Aim of the task:
The material below contains a line with "Organic Keywords, 2018-06: 799 -> 700" and a line with "Organic Traffic Cost, 2018-10: none -> 437". Copy exactly those two lines and all lines between them.

Provided entries:
┏━━
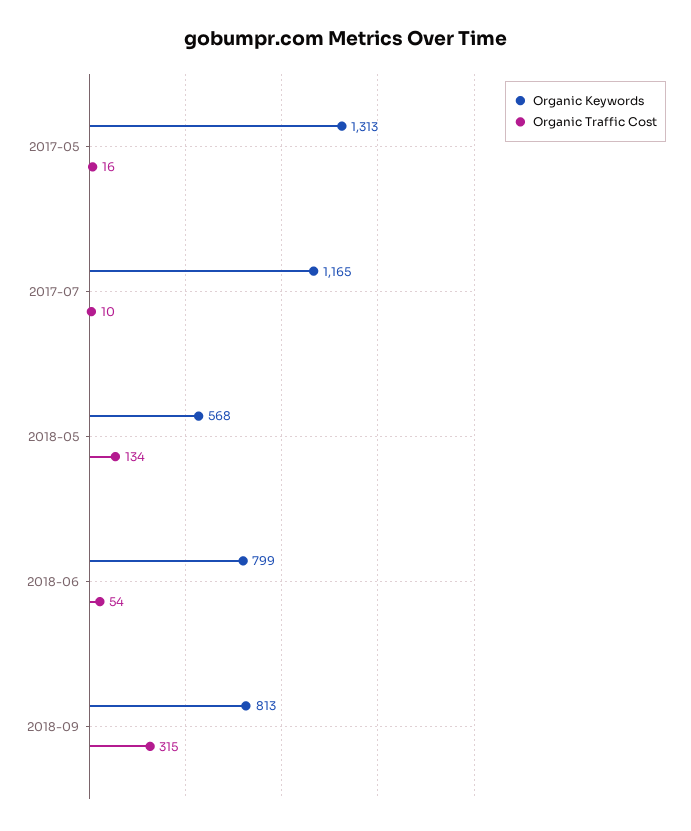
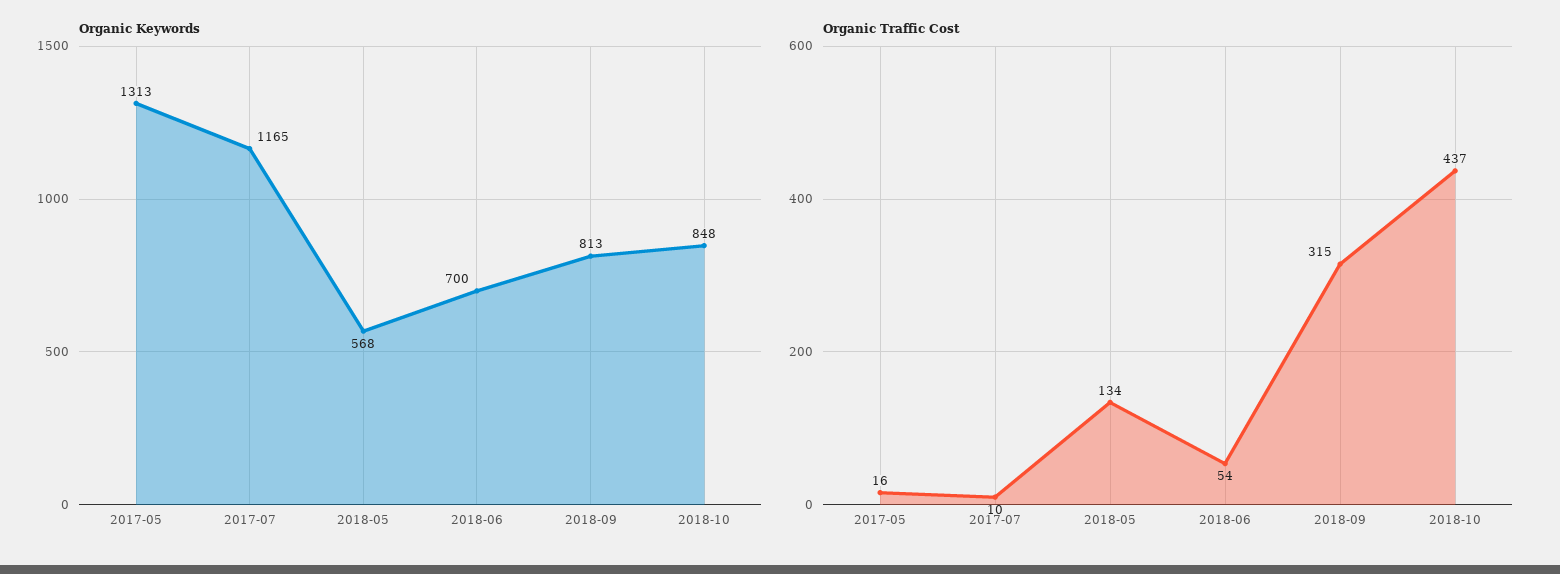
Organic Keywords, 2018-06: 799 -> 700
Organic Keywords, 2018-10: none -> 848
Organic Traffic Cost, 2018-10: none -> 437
┗━━
┏━━
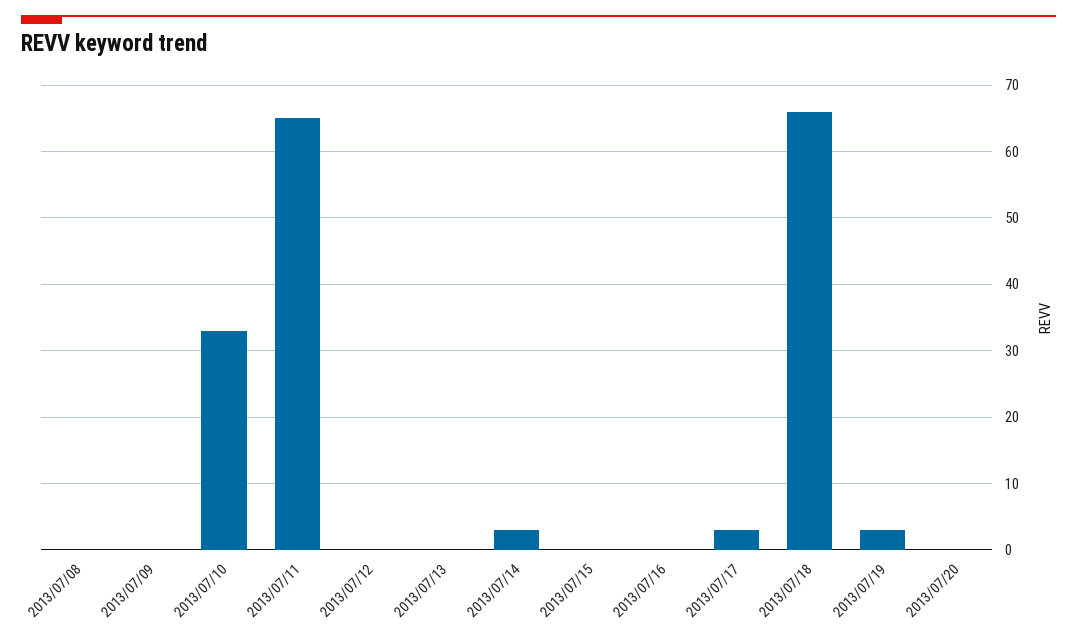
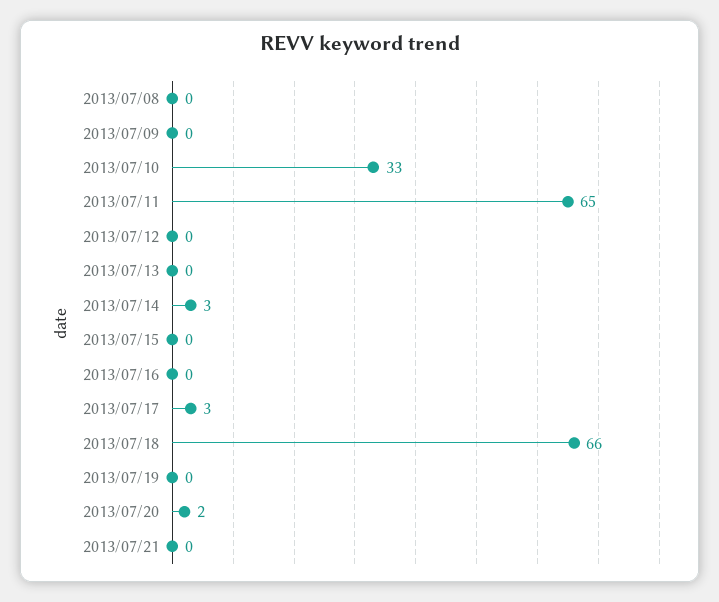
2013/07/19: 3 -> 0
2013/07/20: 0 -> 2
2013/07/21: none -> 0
┗━━
┏━━
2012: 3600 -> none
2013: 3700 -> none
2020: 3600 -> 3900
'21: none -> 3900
┗━━
Your response:
Organic Keywords, 2018-06: 799 -> 700
Organic Keywords, 2018-10: none -> 848
Organic Traffic Cost, 2018-10: none -> 437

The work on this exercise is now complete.